Вчера вечером, приблизительно в половине десятого, Василе пожаловался мне, что у него стреляет в правом виске. Он поднял к виску ладонь, закрыл глаза и умер. Все знали, что он умрет, только один он не знал. Уже пять дней, как врачи пообещали койку Василе другому больному, который мается на носилках в тесной палате. Я задаюсь вопросом: не пообещали ли они кому-нибудь и мою койку? Коек здесь очень не хватает.
Сегодня я решил отсюда уйти, и чем быстрее, тем лучше. А как именно, это вопрос, который касается только меня. Если хочешь мне помочь, попытайся убедить Санду, что я не сумасшедший и не идиот. Мне просто не терпится сбежать наконец отсюда навсегда и заняться своими делами, как все прочие. Почему вы не пересылаете мне письма, которые приходят в мой адрес? У меня есть сведения, что пришло пятьдесят четыре письма. Я знаю, вы идете по стопам сестры Джеорджетты: нельзя поворачиваться на левый бок, нельзя вставать, нельзя петь. Сегодня в полдень, после укола, я назло всем запел. Пришел доктор Мовиляну и положил мне на рот ладонь, тяжелую, жесткую, пахнувшую йодом. Мне редко доводилось видеть, чтобы человек был так возмущен. Он метал громы и молнии, махал кулаками и чуть не избил сестру Джеорджетту.

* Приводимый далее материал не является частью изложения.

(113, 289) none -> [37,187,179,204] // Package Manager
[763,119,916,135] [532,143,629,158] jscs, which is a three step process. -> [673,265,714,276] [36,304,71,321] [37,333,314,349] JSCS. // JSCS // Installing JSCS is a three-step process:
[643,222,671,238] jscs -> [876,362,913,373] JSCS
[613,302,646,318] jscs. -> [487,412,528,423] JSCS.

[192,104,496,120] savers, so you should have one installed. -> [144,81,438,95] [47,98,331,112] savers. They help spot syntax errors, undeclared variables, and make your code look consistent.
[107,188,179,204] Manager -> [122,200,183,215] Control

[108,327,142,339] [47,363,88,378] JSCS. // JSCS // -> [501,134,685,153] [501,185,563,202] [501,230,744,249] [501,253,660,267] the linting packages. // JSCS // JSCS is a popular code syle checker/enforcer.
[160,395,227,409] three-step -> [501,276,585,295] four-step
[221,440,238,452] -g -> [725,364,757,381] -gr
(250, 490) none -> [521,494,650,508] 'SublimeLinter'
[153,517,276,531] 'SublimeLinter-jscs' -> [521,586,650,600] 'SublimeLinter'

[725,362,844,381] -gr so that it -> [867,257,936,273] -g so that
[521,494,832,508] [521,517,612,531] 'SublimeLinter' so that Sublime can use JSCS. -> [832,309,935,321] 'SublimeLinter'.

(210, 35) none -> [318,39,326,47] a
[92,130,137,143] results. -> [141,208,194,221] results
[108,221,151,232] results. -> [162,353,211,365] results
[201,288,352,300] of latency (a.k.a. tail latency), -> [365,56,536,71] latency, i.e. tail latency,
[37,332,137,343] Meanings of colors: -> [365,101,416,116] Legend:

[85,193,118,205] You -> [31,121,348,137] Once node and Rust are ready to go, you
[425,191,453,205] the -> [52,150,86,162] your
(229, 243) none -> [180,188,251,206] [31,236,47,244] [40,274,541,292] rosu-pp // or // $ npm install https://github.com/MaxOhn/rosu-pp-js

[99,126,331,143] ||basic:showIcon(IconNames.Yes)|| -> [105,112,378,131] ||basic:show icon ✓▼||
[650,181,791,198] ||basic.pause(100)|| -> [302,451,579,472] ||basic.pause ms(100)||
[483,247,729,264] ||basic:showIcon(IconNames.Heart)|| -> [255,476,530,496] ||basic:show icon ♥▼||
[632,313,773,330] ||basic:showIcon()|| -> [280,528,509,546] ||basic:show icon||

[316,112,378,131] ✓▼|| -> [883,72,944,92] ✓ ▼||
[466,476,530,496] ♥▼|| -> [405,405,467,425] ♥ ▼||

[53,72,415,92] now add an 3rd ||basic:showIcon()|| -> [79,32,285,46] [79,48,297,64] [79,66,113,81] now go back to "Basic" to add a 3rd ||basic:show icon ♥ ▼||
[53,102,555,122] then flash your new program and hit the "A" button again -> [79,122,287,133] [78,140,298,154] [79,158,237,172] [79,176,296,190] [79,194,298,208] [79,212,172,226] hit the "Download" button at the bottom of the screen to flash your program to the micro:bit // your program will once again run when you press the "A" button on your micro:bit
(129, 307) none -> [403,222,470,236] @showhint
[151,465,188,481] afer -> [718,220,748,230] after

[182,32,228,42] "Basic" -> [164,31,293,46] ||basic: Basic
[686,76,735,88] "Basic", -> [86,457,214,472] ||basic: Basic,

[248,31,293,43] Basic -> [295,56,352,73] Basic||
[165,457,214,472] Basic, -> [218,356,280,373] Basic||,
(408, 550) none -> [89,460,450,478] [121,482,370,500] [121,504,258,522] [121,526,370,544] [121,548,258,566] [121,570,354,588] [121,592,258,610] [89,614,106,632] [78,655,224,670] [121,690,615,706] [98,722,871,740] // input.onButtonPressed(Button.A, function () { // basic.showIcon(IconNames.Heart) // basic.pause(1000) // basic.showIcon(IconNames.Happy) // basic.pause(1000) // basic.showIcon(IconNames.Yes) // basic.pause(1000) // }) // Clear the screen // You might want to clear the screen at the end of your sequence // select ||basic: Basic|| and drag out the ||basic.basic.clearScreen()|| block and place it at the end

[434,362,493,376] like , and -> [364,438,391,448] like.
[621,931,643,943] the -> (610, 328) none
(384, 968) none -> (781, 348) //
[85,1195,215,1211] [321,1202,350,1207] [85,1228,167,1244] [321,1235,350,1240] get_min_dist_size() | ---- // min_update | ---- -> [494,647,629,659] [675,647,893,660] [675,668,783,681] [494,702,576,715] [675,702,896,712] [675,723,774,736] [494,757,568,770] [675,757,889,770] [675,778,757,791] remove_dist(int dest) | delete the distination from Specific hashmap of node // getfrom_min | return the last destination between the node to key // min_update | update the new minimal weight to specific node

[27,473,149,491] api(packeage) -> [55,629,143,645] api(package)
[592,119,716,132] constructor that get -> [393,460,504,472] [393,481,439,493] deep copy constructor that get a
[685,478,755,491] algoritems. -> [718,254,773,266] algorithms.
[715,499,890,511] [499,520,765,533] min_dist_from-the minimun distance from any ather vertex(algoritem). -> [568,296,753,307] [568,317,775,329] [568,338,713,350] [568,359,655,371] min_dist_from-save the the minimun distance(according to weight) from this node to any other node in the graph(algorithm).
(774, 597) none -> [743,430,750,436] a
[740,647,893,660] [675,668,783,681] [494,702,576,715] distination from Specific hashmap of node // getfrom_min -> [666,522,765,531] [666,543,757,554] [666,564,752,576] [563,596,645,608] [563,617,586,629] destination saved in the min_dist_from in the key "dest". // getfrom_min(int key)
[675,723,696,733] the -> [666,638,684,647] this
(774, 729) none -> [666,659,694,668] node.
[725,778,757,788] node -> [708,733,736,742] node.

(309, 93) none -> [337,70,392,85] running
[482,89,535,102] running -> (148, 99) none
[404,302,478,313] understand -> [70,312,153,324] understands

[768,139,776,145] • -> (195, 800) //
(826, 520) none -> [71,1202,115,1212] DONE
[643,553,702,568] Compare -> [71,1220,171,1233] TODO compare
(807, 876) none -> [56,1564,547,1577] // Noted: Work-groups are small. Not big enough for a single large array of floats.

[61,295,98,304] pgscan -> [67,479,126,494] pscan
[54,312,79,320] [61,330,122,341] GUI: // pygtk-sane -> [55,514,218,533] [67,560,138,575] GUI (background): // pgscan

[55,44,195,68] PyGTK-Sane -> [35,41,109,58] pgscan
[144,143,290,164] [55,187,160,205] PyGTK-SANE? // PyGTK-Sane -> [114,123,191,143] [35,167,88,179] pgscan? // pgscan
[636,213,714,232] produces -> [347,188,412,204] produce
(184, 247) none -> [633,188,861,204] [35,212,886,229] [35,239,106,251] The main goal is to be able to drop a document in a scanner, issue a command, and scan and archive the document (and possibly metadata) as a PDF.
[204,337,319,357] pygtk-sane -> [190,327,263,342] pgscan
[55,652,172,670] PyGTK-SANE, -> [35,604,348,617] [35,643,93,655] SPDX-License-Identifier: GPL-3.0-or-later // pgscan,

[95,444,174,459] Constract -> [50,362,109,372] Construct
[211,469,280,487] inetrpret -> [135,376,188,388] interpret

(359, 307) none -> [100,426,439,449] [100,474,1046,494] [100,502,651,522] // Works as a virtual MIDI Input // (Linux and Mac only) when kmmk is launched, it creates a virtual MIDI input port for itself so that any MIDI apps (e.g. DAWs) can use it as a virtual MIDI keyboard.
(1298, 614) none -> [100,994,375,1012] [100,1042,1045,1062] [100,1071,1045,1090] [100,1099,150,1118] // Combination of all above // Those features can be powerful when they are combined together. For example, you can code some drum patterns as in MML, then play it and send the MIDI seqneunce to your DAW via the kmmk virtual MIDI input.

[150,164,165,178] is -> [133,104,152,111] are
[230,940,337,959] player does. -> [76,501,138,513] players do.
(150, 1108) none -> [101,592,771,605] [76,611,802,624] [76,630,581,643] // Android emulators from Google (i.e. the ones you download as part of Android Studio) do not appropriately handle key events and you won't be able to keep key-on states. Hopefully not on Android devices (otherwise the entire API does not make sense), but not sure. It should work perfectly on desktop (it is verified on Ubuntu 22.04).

– Это меня надо избить, – сказал я ему.
– Не шевелитесь!
– Избить до полусмерти!
– Не поднимайтесь!
– Растерзать меня на куски!
– Господин доктор, – стала просить Джеорджетта, – переведите меня в другую палату.
На глазах у доктора Мовиляну я сполз с койки. Он, конечно, пришел в ужас, я же медленно, медленно, еле передвигая свинцовые ноги, добрался до окна. Сестра Джеорджетта шла за мной, чуть наклонившись вперед и широко расставив руки, словно готовясь подхватить меня. На дворе на зазеленевшие деревья падал мелкий дождик.
– Господин доктор, принести ему костыли?
– Быстро! – приказал доктор.
– Пожалуйста, не надо.
– Кончайте, черт побери, бравировать!
– Чем ходить на костылях…
– Несознательный вы человек!
– Господин доктор, мне очень жаль, что я вас огорчил.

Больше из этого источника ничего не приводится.